La vida artificial investiga cómo emerge la cooperación
Sin fijarse en sus compañeros, un hongo unicelular se arrastra por el suelo como una ameba absorbiendo los nutrientes que encuentra en su camino. Cuando se termina la comida, sufre un ataque de pánico bioquímico, y envía frenéticamente señales moleculares a otros hongos, que se unen para formar un organismo multicelular, con un pedúnculo y una cabeza de esporas que se convierten en las semillas de la siguiente generación. Cuando caen al suelo, empieza de nuevo el ciclo.Este comportamiento refleja uno de los fenómenos más comunes en el mundo vivo: la forma en que individuos, sean células en un organismo, plantas o animales en un ecosistema o miembros de una empresa o una sociedad se unen en complejos que pasan a tener una existencia autónoma. No es necesario un controlador central que dirija sus movimientos.

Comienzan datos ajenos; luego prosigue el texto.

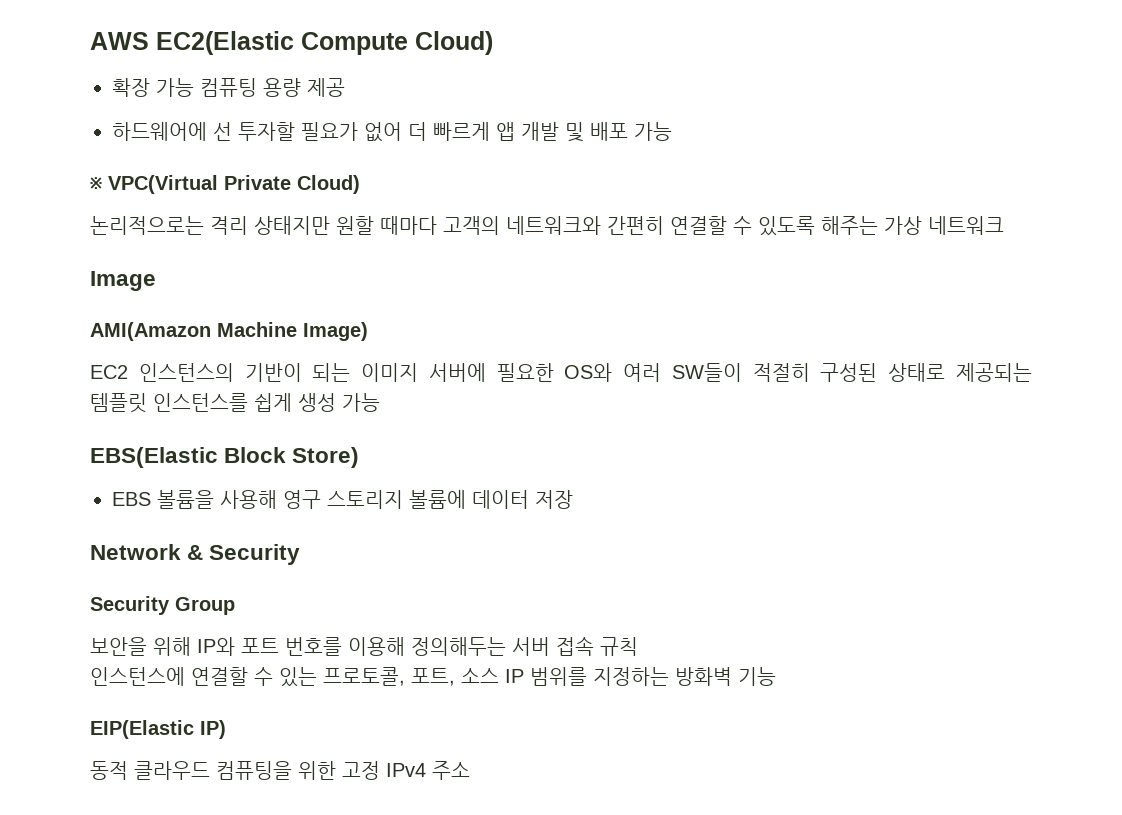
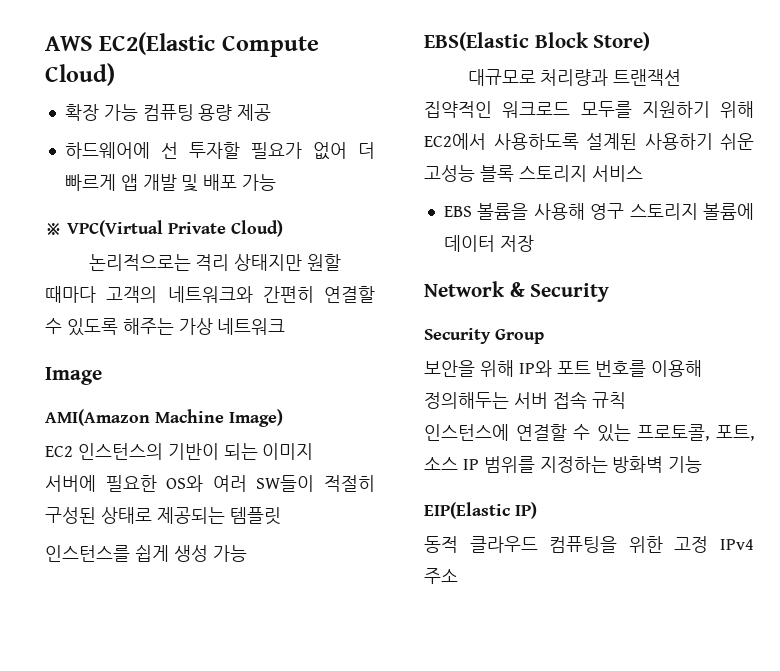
(419, 372) none -> (314, 451) //
(147, 403) none -> (281, 516) //
(360, 457) none -> [467,69,682,86] [424,101,754,118] [424,133,754,150] [424,165,643,182] // 대규모로 처리량과 트랜잭션 집약적인 워크로드 모두를 지원하기 위해 EC2에서 사용하도록 설계된 사용하기 쉬운 고성능 블록 스토리지 서비스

Científicos del Instituto Santa Fe en Nuevo México (EE UU) intentan comprender en un nivel muy básico cómo aparecen estos modelos de cooperación y para ello han estudiado cómo las células más simples imaginables -representadas como cuadrados en una pantalla de ordenador- pueden interactuar para generar un comportamiento sorprendentemente complejo y coordinado. La herramienta para esta investigación es un programa de ordenador denominado autómata celular, que opera de forma autónoma, casi como si estuviera vivo. El clásico ejemplo de esta vida artificial fue inventado en 1970 por el matemático británico John Horton Conway y se llama El Juego de la Vida. Mientras que este juego tiene lugar en dos dimensiones, como una partida de damas, los científicos del Instituto Santa Fe han hecho a sus automátas celulares todavía más simples, una sola línea de células blancas y negras. Cada segundo, cada célula se compara con sus tres vecinas a izquierda y derecha y, siguiendo unas normas, se apaga o se enciende. Entonces aparece la siguiente generación de células en una fila situada debajo y así van apareciendo generación tras generación que rellenan la pantalla desde la parte superior. Dependiendo de las normas y de la configuración inicial se desarrollan diferentes tipos de modelos. Algunos son pura y aburrida rutina, todo blanco o todo negro. Otros consisten en un ciclo de dibujos que se repite y otros, por fin, generan una variedad aparentemente sin fin de intrincadas estructuras que parecen estar en la frontera entre la complejidad y el azar.
De forma ambiciosa, los científicos en este caso han intentado que las normas para la evolución de su autómata hacia un determinado modelo surjan del propio autómata, como sucede en la naturaleza. Los resultados de este algoritmo evolutivo indican que la naturaleza tiene complejas y eficaces vías, a menudo sucias, para resolver sus problemas.
Los investigadores empezaron por 100 células sin entrenar, gobernadas por normas generadas al azar. Luego, al cabo de varios procesos, seleccionaron las que más se acercaban al modelo final que querían obtener (alternancia de líneas blancas y negras que cambiaban rítmicamente) y les permitieron tener sexo, en este caso intercambiar sus códigos y dar lugar a una nueva generación en la que se introdujeron variaciones al azar. El experimento se hizo nuevamente con la segunda generación, luego con la tercera y así sucesivamente. Al cabo de 100 generaciones la práctica totalidad de los autómatas celulares era capaz de desarrollar el modelo gráfico deseado.
Para atisbar los mecanismos de esta evolución artificial los científicos terminaron por darse cuenta de que lo importante eran los límites entre las regiones generadas en la pantalla a lo largo del proceso -rectángulos y triángulos, en su mayoría-. Estos límites semejaban los rastros dejados por partículas de alta energía que colisionan en los aceleradores. La clasificación de estas partículas según diversas características como la naturaleza de las regiones que separaban o lo rápidamente que se propagaban por la pantalla dio lugar a un lenguaje matemático que explicaba, sorprendentemente, el comportamiento de los autómatas celulares como partículas que colisionan e intercambian información.